Sunday, February 17, 2008

Your implicit association testing have no effects on me

I don't have to explain implicit association testing to y'all, right? It's when those clever-clog psychologists use a web-based test to see how quickly you associate various pictures with either pleasant or unpleasant words to see how you really feel about the subject of the pictures.

As it's election season, said clever-clog psychologists from Harvard rigged up a election'08 edition of the implicit association test. Go take it, won't take more than 10 minutes.

Both Amanda and Jeff took the test and found their revealed preferences to square with their actual stated preferences. Good for them. Mine was rather hilariously off. Hillary came first, ahead of Barack Obama, my actual preferred candidate.
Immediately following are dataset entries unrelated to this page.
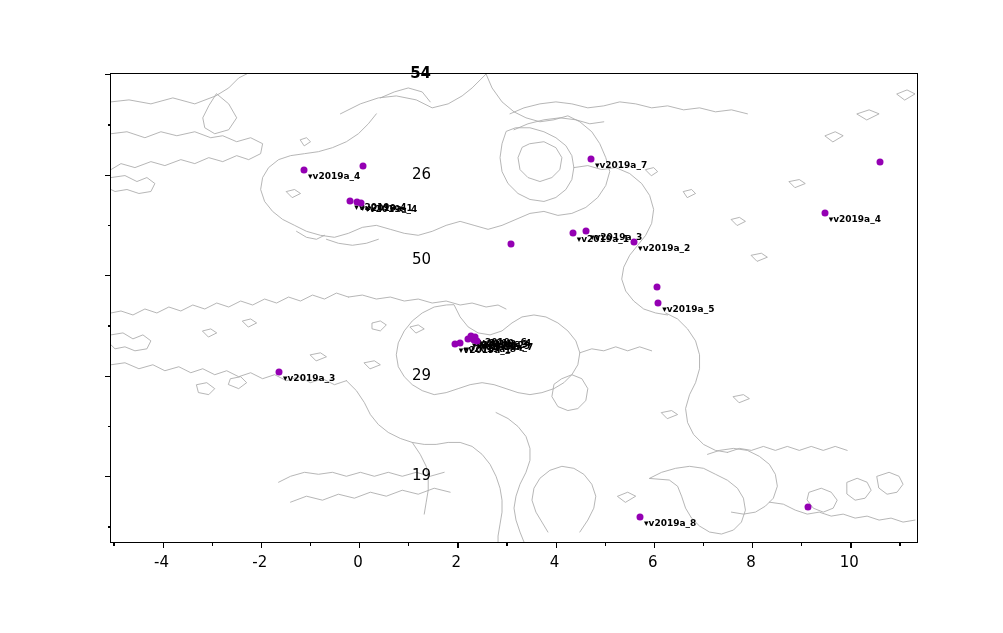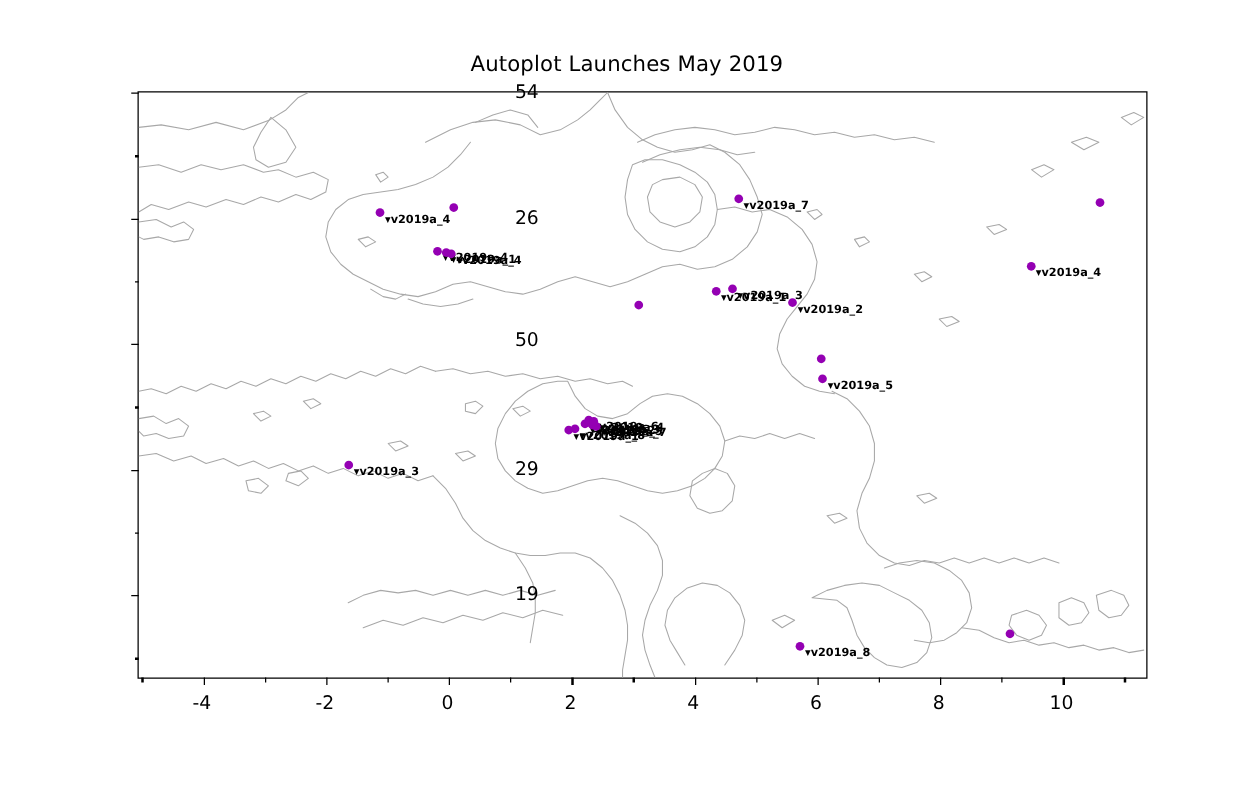--- a/index.html
+++ b/index.html
@@ -40,7 +40,6 @@
 
 <div id="figure">
 
-  <div id="plot-title">Autoplot Launches May 2019</div>
 
   <div id="axes">
     <svg id="map-svg" viewBox="0 0 808 470" preserveAspectRatio="none">

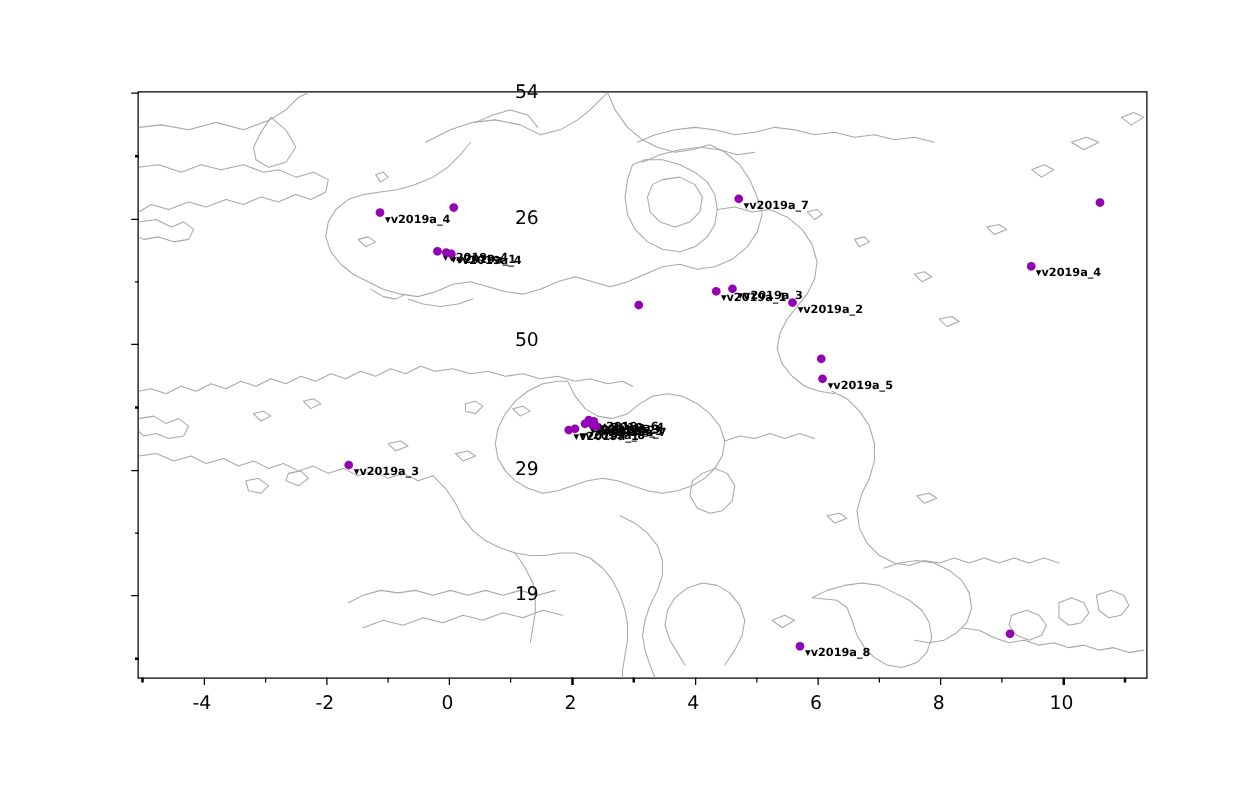--- a/index.html
+++ b/index.html
@@ -256,7 +256,7 @@
       <div class="yticklabel" style="top: 301.604px;">29</div>
       <div class="yticklabel" style="top: 199px; margin-left: 28px;">50</div>
       <div class="yticklabel" style="top: 100.535px;">26</div>
-      <div class="yticklabel" style="top: 0px;">54</div>
+      <div class="yticklabel" style="top: 0px; font-weight: bold;">54</div>
     </div>
 
 </div>

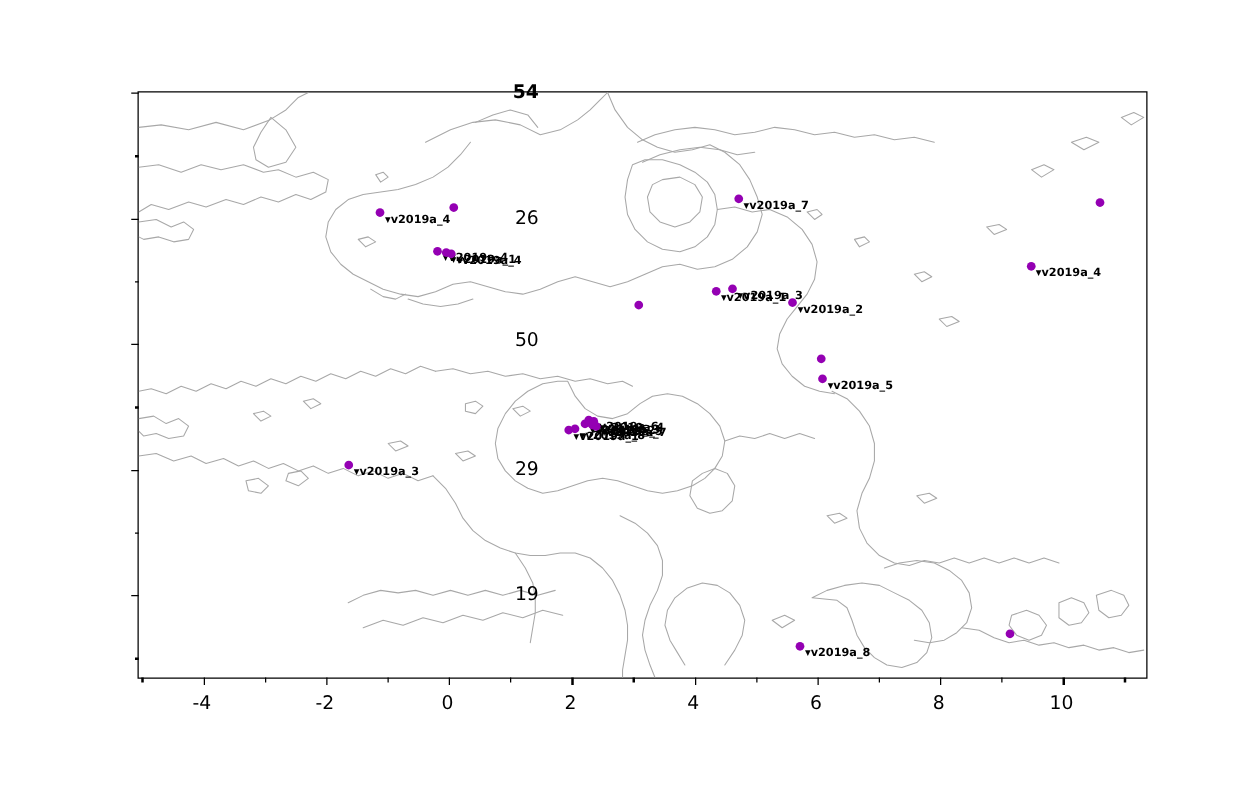--- a/index.html
+++ b/index.html
@@ -254,7 +254,7 @@
   <div id="yticklabels">
       <div class="yticklabel" style="top: 402.139px;">19</div>
       <div class="yticklabel" style="top: 301.604px;">29</div>
-      <div class="yticklabel" style="top: 199px; margin-left: 28px;">50</div>
+      <div class="yticklabel" style="top: 186px; margin-left: 28px;">50</div>
       <div class="yticklabel" style="top: 100.535px;">26</div>
       <div class="yticklabel" style="top: 0px; font-weight: bold;">54</div>
     </div>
But what's really funny is Mike Huckabee, the guy I would least likely to see in the White House, did just as well as Obama. McCain came in dead last.

Possible interpretations:

(1) I am secretly an manchurian-candidate type plant sent by the Evangelicals to infiltrate the liberal blogisphere.

(2) Huckabee, more than any of the other candidates, concentrates on propagating a homey, folksy image. Sure, he is a utter religious nutter and I would consider a Huckabee administration a disaster of epic magnitude, but that doesn't mean I don't think he's a nice person.

Sure would be interesting to see some aggregate results of different demographics from this test. A pollster tool for the future?

Or perhaps, with some modifications, the most awesome push-polling tool evar.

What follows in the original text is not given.